Monday, February 8, 2010

On Trial for Reporting Incompetence

In Texas, one of the most disturbing trials I can remember is unfolding. Nurse Anne Mitchell is facing a felony prosecution for "misuse of official information" for writing a letter to the state medical board complaining of misconduct by Dr. Rolando Arafiles. In the letter she cited six examples of misconduct, identifying them by file number rather than patient's name. The NY Times:
Mrs. Mitchell counters that as an administrative nurse, she had a professional obligation to protect patients from what she saw as a pattern of improper prescribing and surgical procedures — including a failed skin graft that Dr. Arafiles performed in the emergency room, without surgical privileges. He also sutured a rubber tip to a patient’s crushed finger for protection, an unconventional remedy that was later flagged as inappropriate by the Texas Department of State Health Services.
And Ms. Mitchell is not the only one to have complained about Dr. Arafiles:

The hospital administrator, Stan Wiley, said in an interview that Dr. Arafiles had been reprimanded on several occasions for improprieties in writing prescriptions and performing surgery and had agreed to make changes. Mr. Wiley, who said it was difficult to recruit physicians to remote West Texas, said he knew when he hired Dr. Arafiles that he had a restriction on his license stemming from his supervision of a weight-loss clinic.

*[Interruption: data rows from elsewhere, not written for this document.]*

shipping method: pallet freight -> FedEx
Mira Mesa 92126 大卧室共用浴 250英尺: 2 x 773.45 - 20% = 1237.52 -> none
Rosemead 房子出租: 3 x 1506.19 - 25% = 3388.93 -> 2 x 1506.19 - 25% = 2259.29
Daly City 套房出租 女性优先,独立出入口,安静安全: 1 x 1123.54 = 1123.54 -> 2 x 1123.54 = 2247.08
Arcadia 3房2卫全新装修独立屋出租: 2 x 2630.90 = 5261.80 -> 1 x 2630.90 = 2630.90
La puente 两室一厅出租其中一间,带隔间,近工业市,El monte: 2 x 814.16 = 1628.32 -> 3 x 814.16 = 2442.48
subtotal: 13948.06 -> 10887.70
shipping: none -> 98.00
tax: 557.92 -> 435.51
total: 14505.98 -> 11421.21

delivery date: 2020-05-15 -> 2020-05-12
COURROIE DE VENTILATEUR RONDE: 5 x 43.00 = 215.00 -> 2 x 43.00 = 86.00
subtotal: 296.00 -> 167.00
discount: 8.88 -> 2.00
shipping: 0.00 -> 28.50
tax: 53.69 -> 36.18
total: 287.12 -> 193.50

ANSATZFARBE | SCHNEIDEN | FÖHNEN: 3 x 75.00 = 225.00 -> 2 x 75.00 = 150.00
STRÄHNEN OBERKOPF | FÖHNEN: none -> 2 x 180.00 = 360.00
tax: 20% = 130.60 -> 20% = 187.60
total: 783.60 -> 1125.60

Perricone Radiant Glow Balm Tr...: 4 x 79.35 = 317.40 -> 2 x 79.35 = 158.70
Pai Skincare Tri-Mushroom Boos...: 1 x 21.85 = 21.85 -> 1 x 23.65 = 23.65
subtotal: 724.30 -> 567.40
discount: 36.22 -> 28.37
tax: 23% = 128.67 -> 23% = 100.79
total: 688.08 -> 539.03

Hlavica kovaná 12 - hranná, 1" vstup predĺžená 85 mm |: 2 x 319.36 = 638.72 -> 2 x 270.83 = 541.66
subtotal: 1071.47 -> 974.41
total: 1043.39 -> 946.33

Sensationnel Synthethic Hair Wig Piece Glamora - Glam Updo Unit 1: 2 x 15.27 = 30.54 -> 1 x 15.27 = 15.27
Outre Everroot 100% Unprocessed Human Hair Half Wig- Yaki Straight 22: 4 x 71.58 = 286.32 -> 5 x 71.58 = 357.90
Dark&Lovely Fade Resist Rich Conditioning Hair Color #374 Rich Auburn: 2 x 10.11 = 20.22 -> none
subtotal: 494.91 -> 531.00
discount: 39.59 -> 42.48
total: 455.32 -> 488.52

In a surprise inspection last September, state investigators found several violations by Dr. Arafiles and concluded that the hospital had discriminated against the nurses by firing them for “reporting in good faith.”

If you know anything about American medicine, you know how rare it is for a doctor to be cited for any sort of violation, so to me this record suggests this Dr. Arafiles is very bad indeed. But it seems that Dr. Arafiles has the right friends:

When the medical board notified Dr. Arafiles of the anonymous complaint, he protested to his friend, the Winkler County sheriff, that he was being harassed. The sheriff, an admiring patient who credits the doctor with saving him after a heart attack, obtained a search warrant to seize the two nurses’ work computers and found the letter.

Like any good bully, he has responded by accusing his accusers of "harassing" him:

“I’ve been brutalized and abused,” he said. “I’m the victim in this case, and that is all I can say.”

The rank injustice of this makes me sick, and it is terrible policy as well. The main obstacle to any real reform of malpractice laws in America is that, in practice, we have no other way of weeding out bad doctors. This case shows why. Nobody within the hospital will complain about bad doctors because, first, nothing serious ever happens to the doctors -- Arafiles got a "reprimand" and "agreed to make changes" -- and second, because terrible things do sometimes happen to the people who complain. Texas like most states has laws that require medical professionals to report misconduct, but look what they are doing to a brave nurse who actually did so. So incompetent doctors go on practicing until they have been sued so many times that they can't get malpractice insurance, and everybody loses.